Thousands of mourners - from the president and members of Congress to former justices and tourists - will pay their respects Friday as the casket rests in the court's Great Hall.

The justice's former law clerks will take turns standing vigil by their former boss throughout the day and night in a tradition most recently observed after the 2005 death of former Chief Justice William Rehnquist.

Court officials said Scalia's casket will arrive Friday morning. Supreme Court police will carry it up the court steps, with former clerks following as honorary pallbearers.

The casket will be placed in the court's Great Hall on the Lincoln Catafalque, the platform on which President Abraham Lincoln's coffin rested in the Capitol rotunda in 1865. A 2007 portrait of Scalia by artist Nelson Shanks will be displayed nearby.

A private ceremony including family, friends and justices will take place at the court at 9:30 a.m. Scalia's casket will be on public view from 10:30 a.m. until 8 p.m.

President Barack Obama and first lady Michelle Obama planned to pay their respects at the court on Friday, while Vice President Joe Biden and his wife Jill Biden were to attend Scalia's funeral Mass on Saturday.

The funeral Mass open to family and friends will take place Saturday at 11 a.m. at the Basilica of the National Shrine of the Immaculate Conception in Washington. Burial plans have not been released.

In a departure from tradition, the court's current and former justices won't be lining the marble steps outside the court as the casket is carried through the main entrance. They will instead be waiting inside. Court spokeswoman Kathy Arberg did not explain the reason for the change.
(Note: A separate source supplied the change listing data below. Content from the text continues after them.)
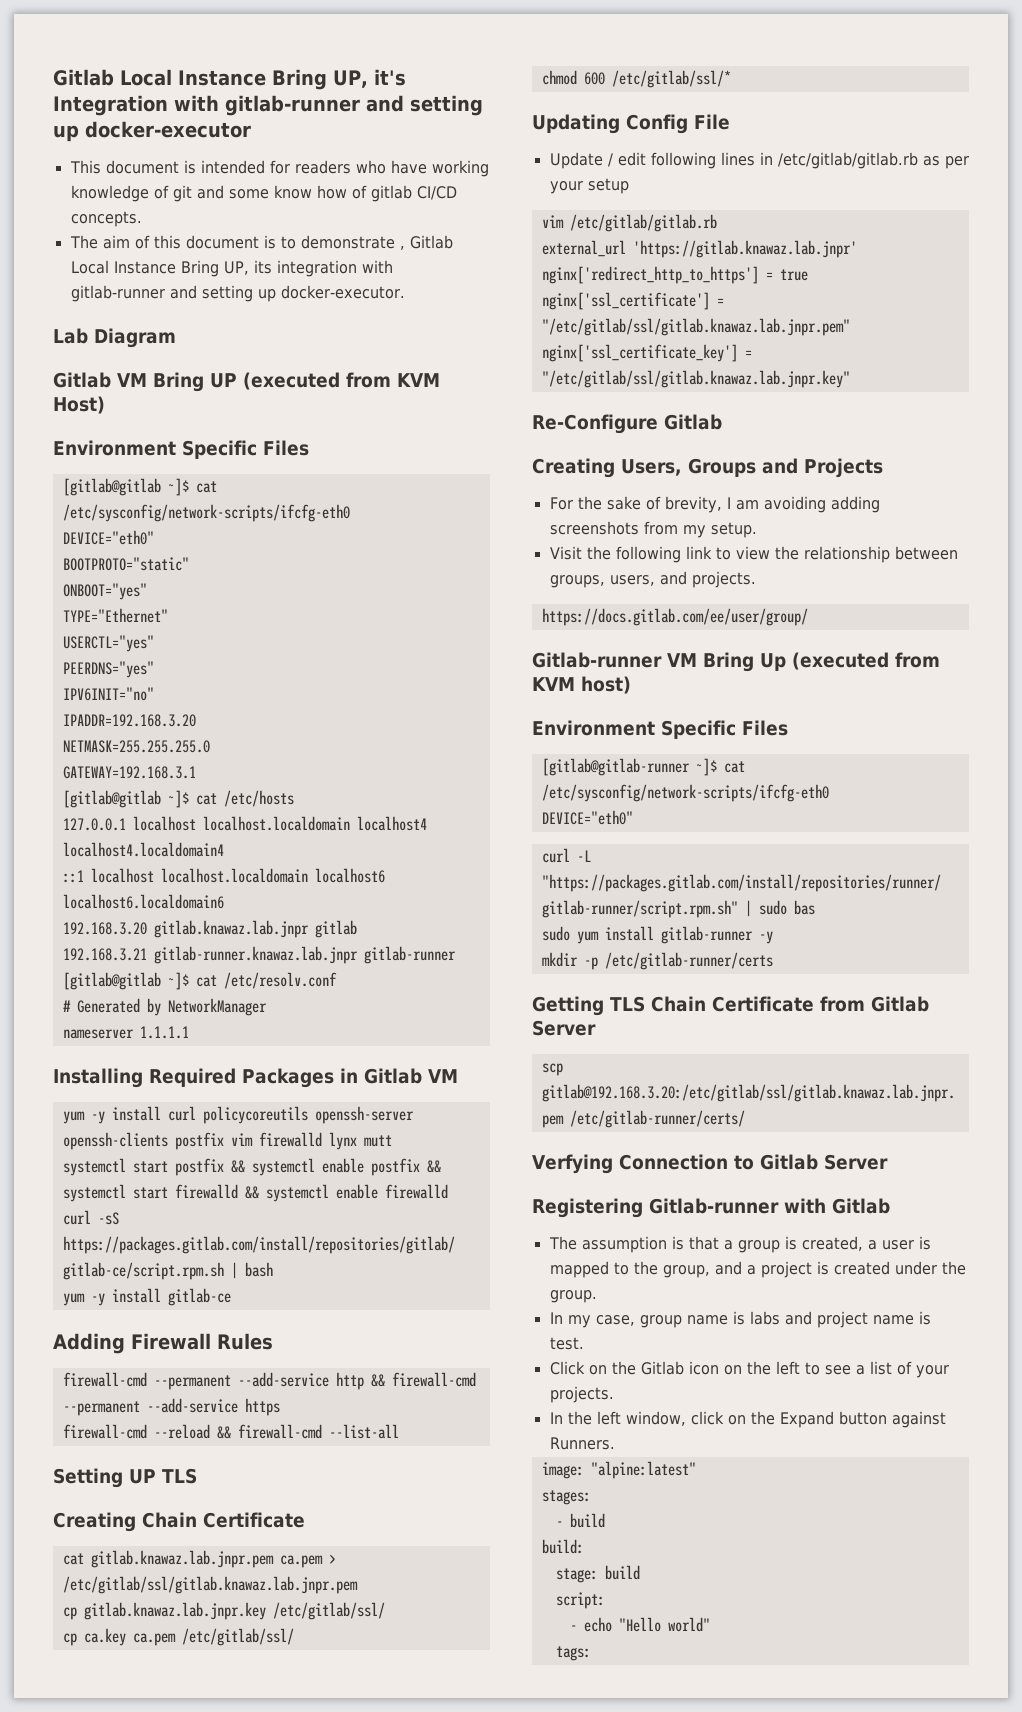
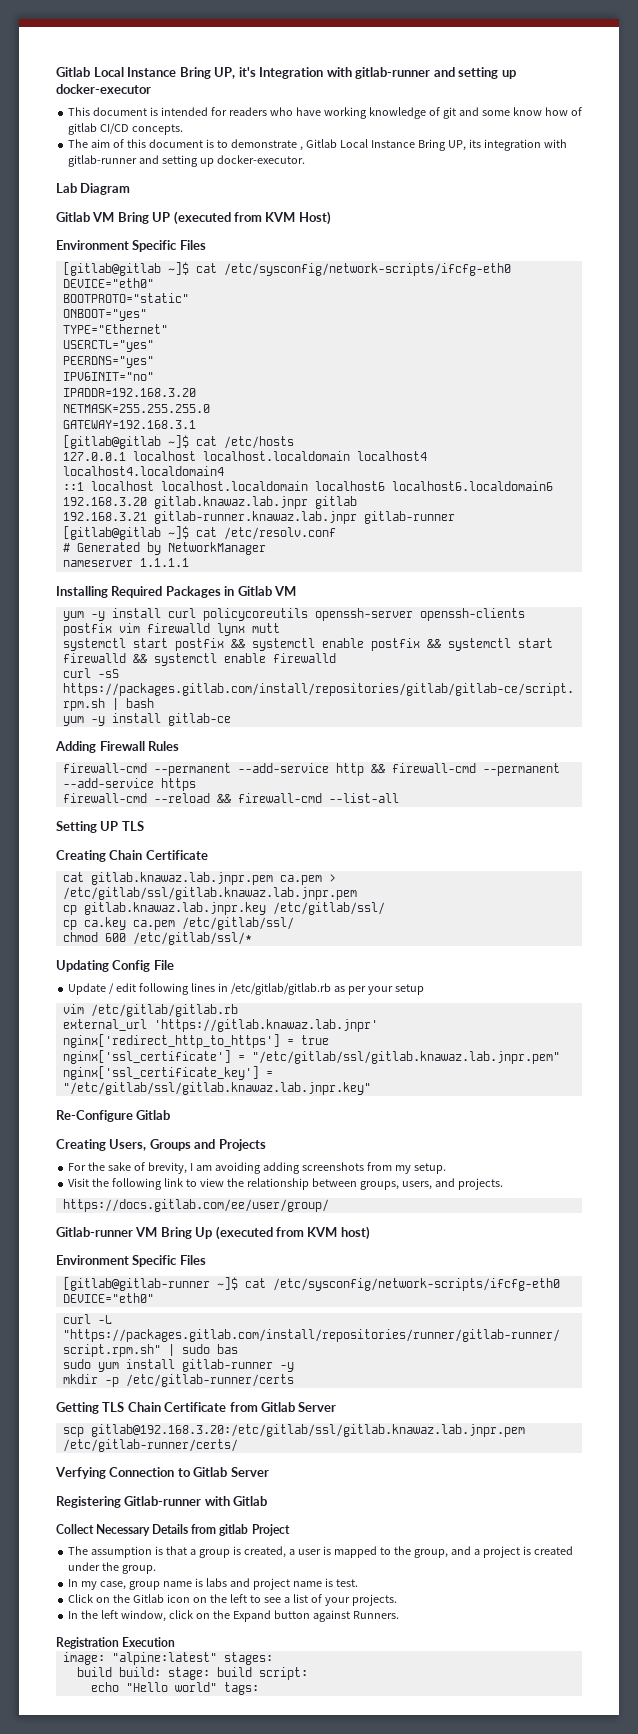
+ Collect Necessary Details from gitlab Project
+ Registration Execution
- image: "alpine:latest"
- stages:
+ image: "alpine:latest" stages:
- - build
- build:
- stage: build
- script:
+ build build: stage: build script:
- - echo "Hello world"
- tags:
+ echo "Hello world" tags:

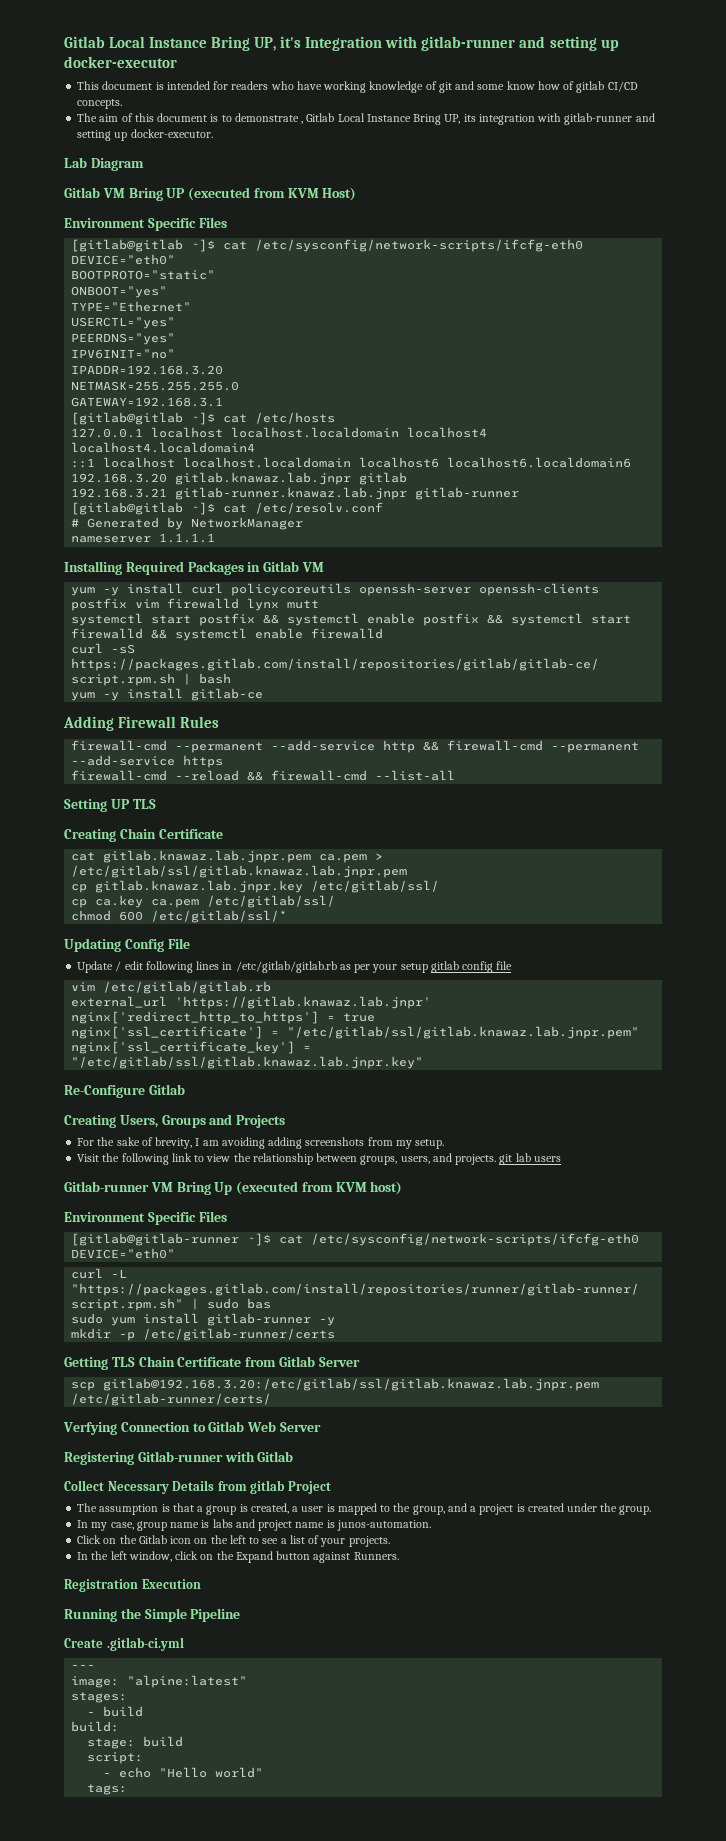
- Update / edit following lines in /etc/gitlab/gitlab.rb as per your setup
+ Update / edit following lines in /etc/gitlab/gitlab.rb as per your setup gitlab config file
- Visit the following link to view the relationship between groups, users, and projects.
- https://docs.gitlab.com/ee/user/group/
+ Visit the following link to view the relationship between groups, users, and projects. git lab users
- Verfying Connection to Gitlab Server
+ Verfying Connection to Gitlab Web Server
- In my case, group name is labs and project name is test.
+ In my case, group name is labs and project name is junos-automation.
+ Running the Simple Pipeline
+ Create .gitlab-ci.yml
+ ---
- image: "alpine:latest" stages:
+ image: "alpine:latest"
+ stages:
- build build: stage: build script:
+ - build
+ build:
+ stage: build
+ script:
- echo "Hello world" tags:
+ - echo "Hello world"
+ tags:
Scalia's sudden death complicated an already tumultuous election year. Senate Majority Leader Mitch McConnell says a replacement should not be named until the next president takes office. Obama pledged to pick a replacement "in due time" and challenged Republicans to hold a vote on his nominee.

Scalia was found dead on Saturday in his room at a remote Texas hunting resort. The 79-year-old jurist was appointed to the court in 1986 by President Ronald Reagan.

He is survived by his wife, Maureen, nine children and 36 grandchildren.